TEMPO.CO, Jakarta - Kepala Perwakilan Ombudsman Jakarta Raya Teguh P Nugroho mengatakan pihaknya bisa memahami keinginan Pemprov DKI Jakarta untuk membuat aturan yang lebih teknis terkait sanksi bagi para pelanggar PSBB.
Di mana adanya kompleksitas aturan sanksi (pelanggar PSBB) dalam Pergub Nomor 33 tahun 2020 yang rujukan sanksinya masih mengacu ke UU Karantina Kesehatan dan UU Wabah Penyakit Menular.
Hal tersebut, akhirnya memicu kebimbangan di kalangan aparat penegak hukum karena jika sanksinya langsung merujuk pada kedua undang-undang tersebut, maka implikasi pelanggaran PSBB adalah sanksi pidana.
"Pilihan persuasif oleh aparat penegak hukum pada PSBB tahap I sudah merupakan pilihan paling logis karena tidak mungkin mempidanakan sekian banyak orang dengan sanksi pidana 1 tahun atau denda yang mencapai 100 juta rupiah hanya karena tidak memakai masker atau tidak mengetahui ketentuan Social Distancing," tutur Teguh, Rabu, 13 Mei 2020.
Sementara, Pergub Nomor 41 Tahun 2020 tentang Pengenaan Sanksi Terhadap Pelanggaran Pelaksanaan Pembatasan Sosial Berskala Besar Dalam Penanganan Corona Virus Disease 2019 (Covid-19) di Provinsi DKI Jakarta ditetapkan tanggal 30 April 2020, disebutnya, secara substansi sudah sangat komprehensif karena memuat sanksi bukan saja bagi pelaku individual tapi juga perusahaan yang tidak mengindahkan ketentuan PSBB.

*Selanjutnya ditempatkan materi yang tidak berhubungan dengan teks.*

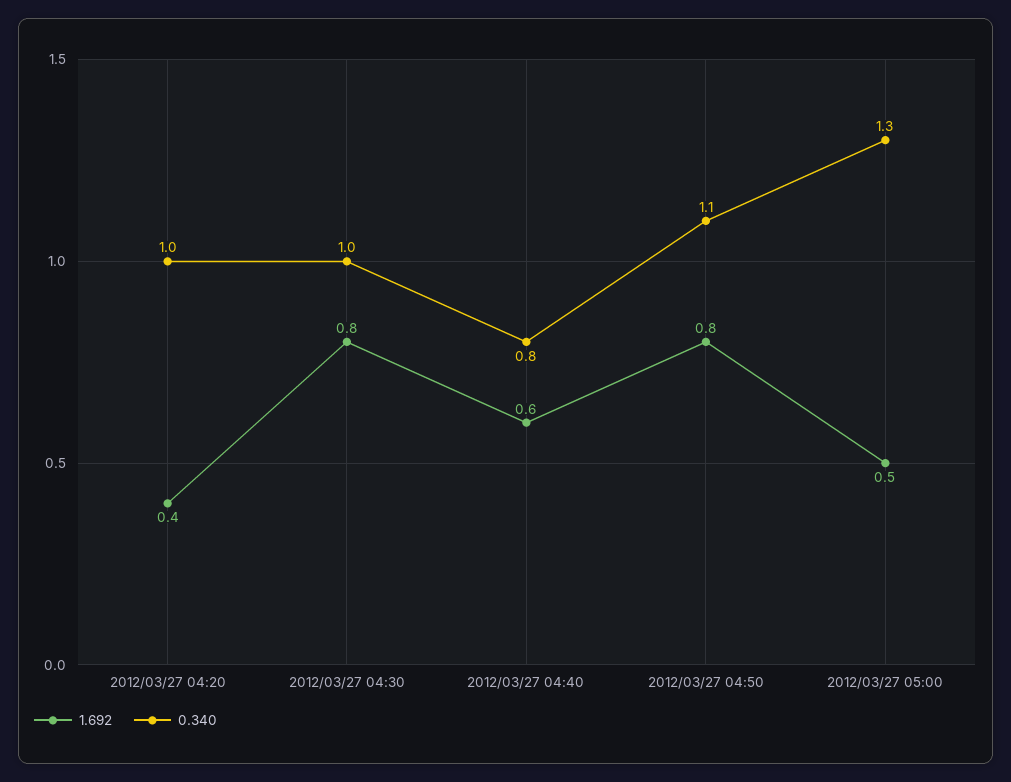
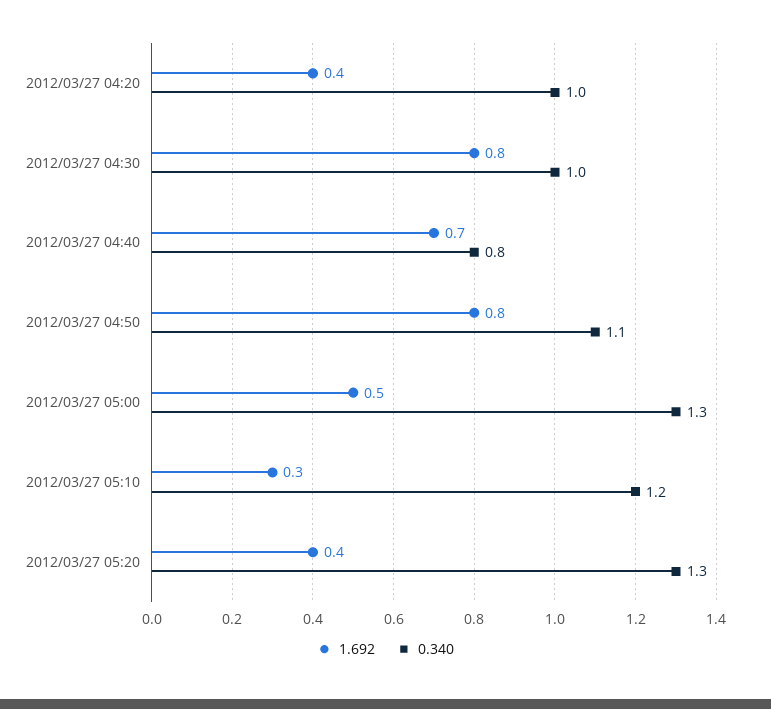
1.692, 2012/03/27 04:40: 0.6 -> 0.7
1.692, 2012/03/27 05:10: none -> 0.3
0.340, 2012/03/27 05:10: none -> 1.2
1.692, 2012/03/27 05:20: none -> 0.4
0.340, 2012/03/27 05:20: none -> 1.3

"Hal ini penting karena potensi penyebaran Covid-19 terbesar salah satunya dari diberikanya IOMKI oleh Kemenperin ke perusahaan-perusahaan yang tidak dikecualikan untuk tetap beroperasi. Di mana peristiwa penyebaran Covid-19 kami temukan di beberapa kawasan industri seperti di MM Cikarang dan juga pabrik di Bandung yang sudah mendapat izin operasi dari Kemenperin, kami khawatir ini fenomena gung es kalau ada pemeriksaan potensi Covid-19 yg memadai di perusahaan-perusahaan tersebut bisa jadi angkanya jauh lebih besar" demikian Teguh.